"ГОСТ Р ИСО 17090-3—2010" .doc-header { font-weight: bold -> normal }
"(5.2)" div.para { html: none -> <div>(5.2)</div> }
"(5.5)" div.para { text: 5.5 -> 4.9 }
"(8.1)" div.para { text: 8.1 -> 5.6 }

* * *

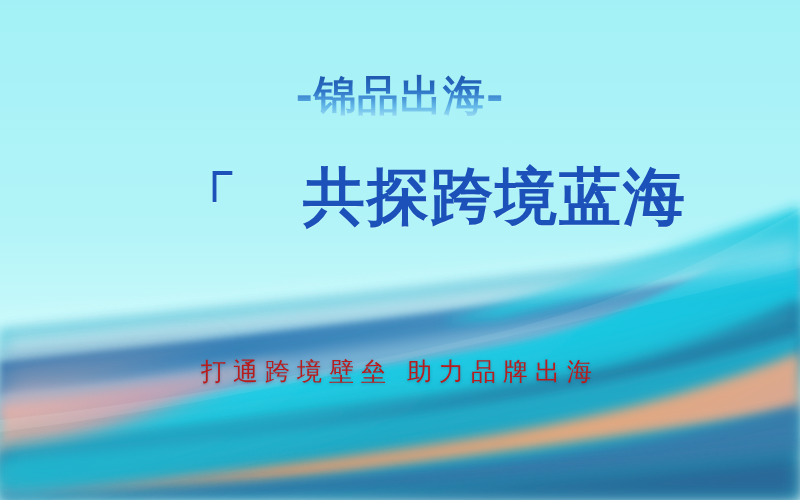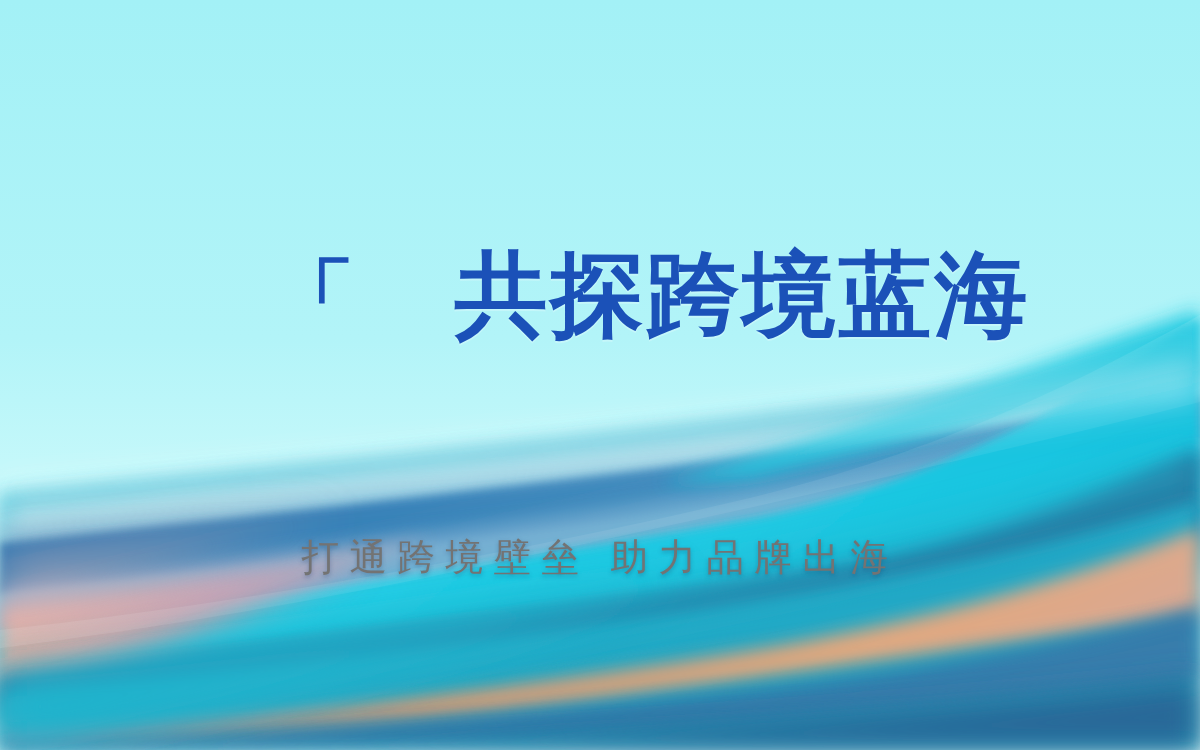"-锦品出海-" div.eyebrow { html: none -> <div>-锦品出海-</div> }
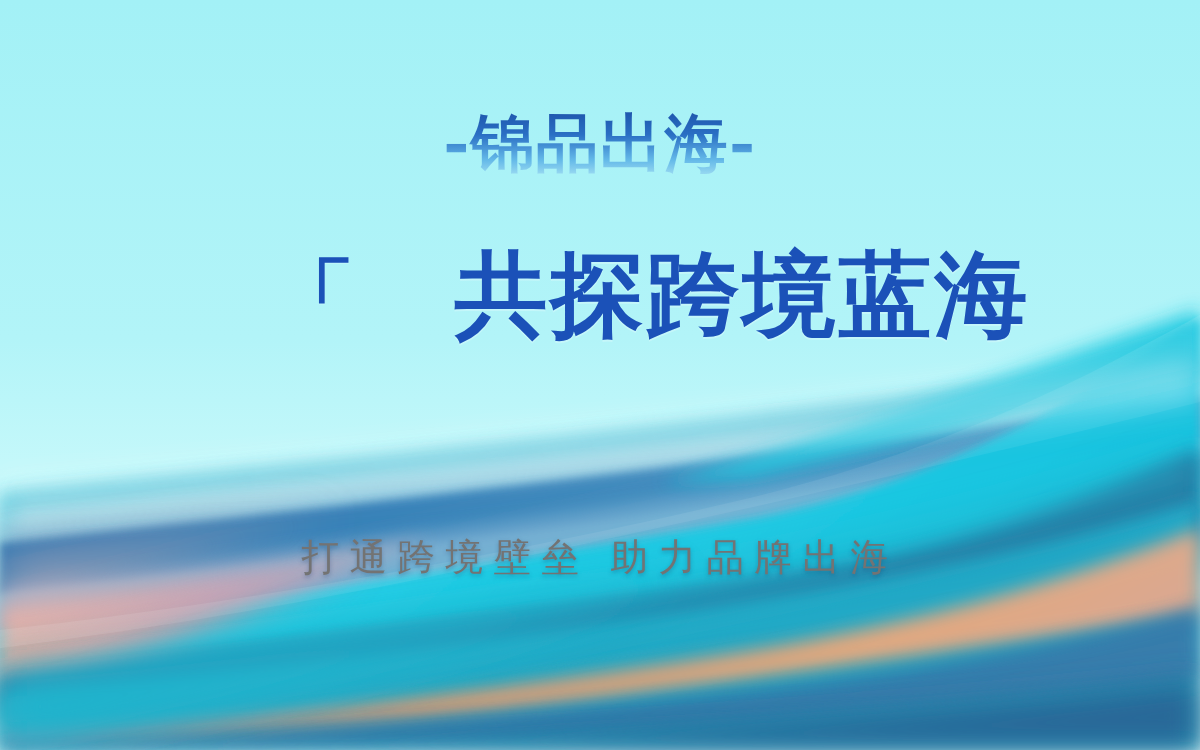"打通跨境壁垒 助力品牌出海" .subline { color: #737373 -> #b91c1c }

...

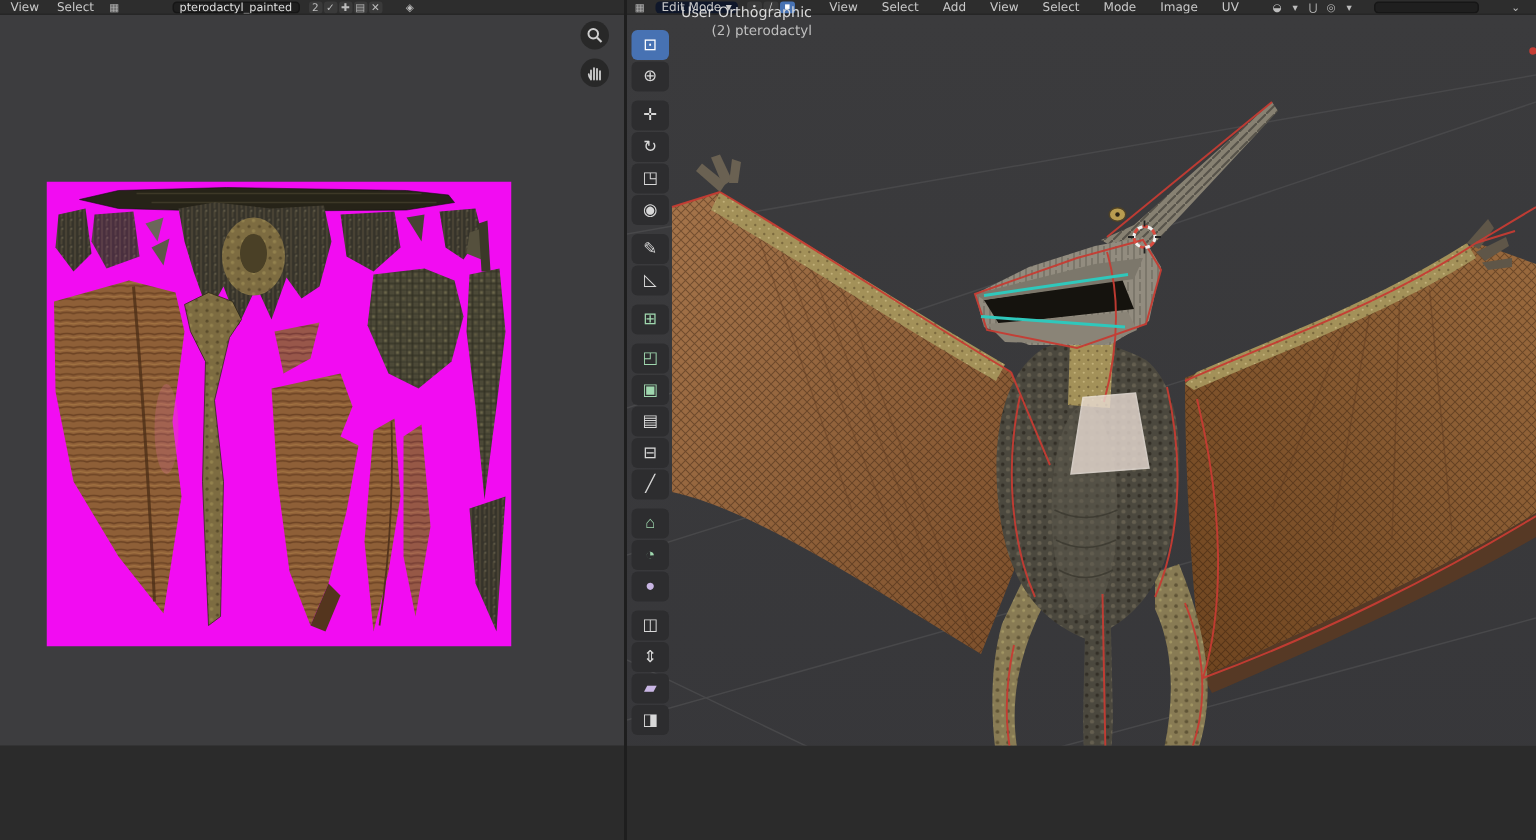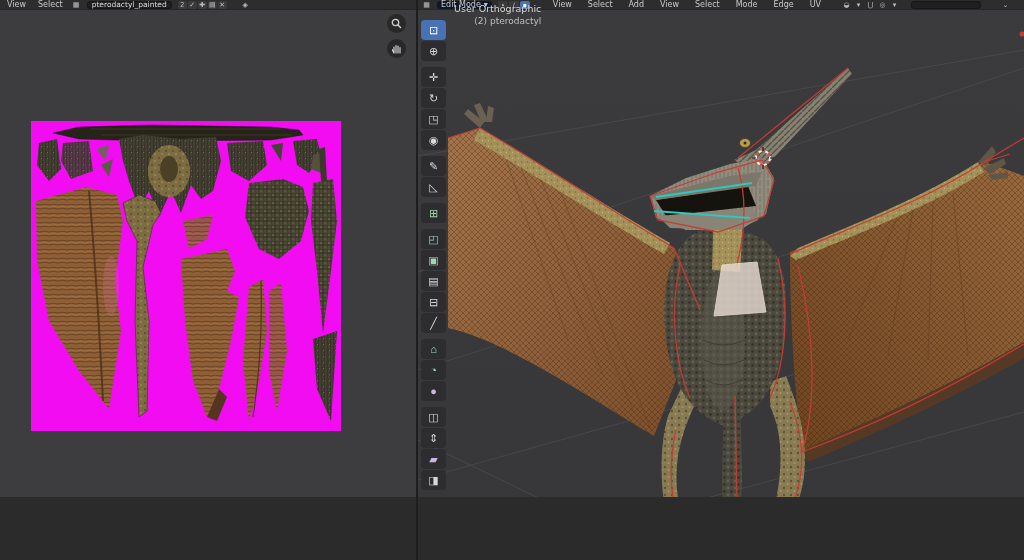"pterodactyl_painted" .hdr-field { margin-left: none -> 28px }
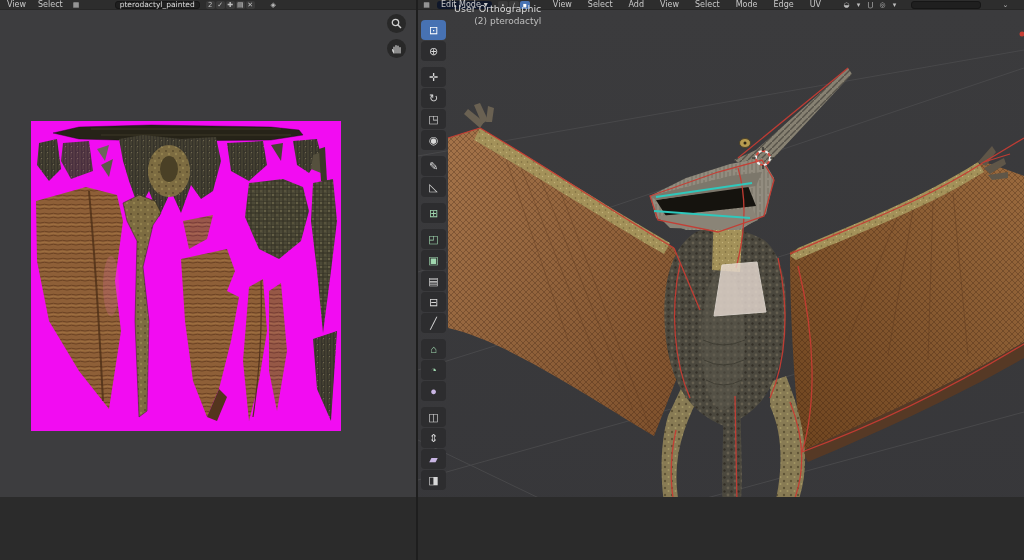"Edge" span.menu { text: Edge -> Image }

■ **Task to carry out**: Would you please repeat exactly the lines above, starting at the line with "font-weight: bold ->" and stopping at the line with "text: 8.1 ->", both included?

■ **Result for this task**:
"ГОСТ Р ИСО 17090-3—2010" .doc-header { font-weight: bold -> normal }
"(5.2)" div.para { html: none -> <div>(5.2)</div> }
"(5.5)" div.para { text: 5.5 -> 4.9 }
"(8.1)" div.para { text: 8.1 -> 5.6 }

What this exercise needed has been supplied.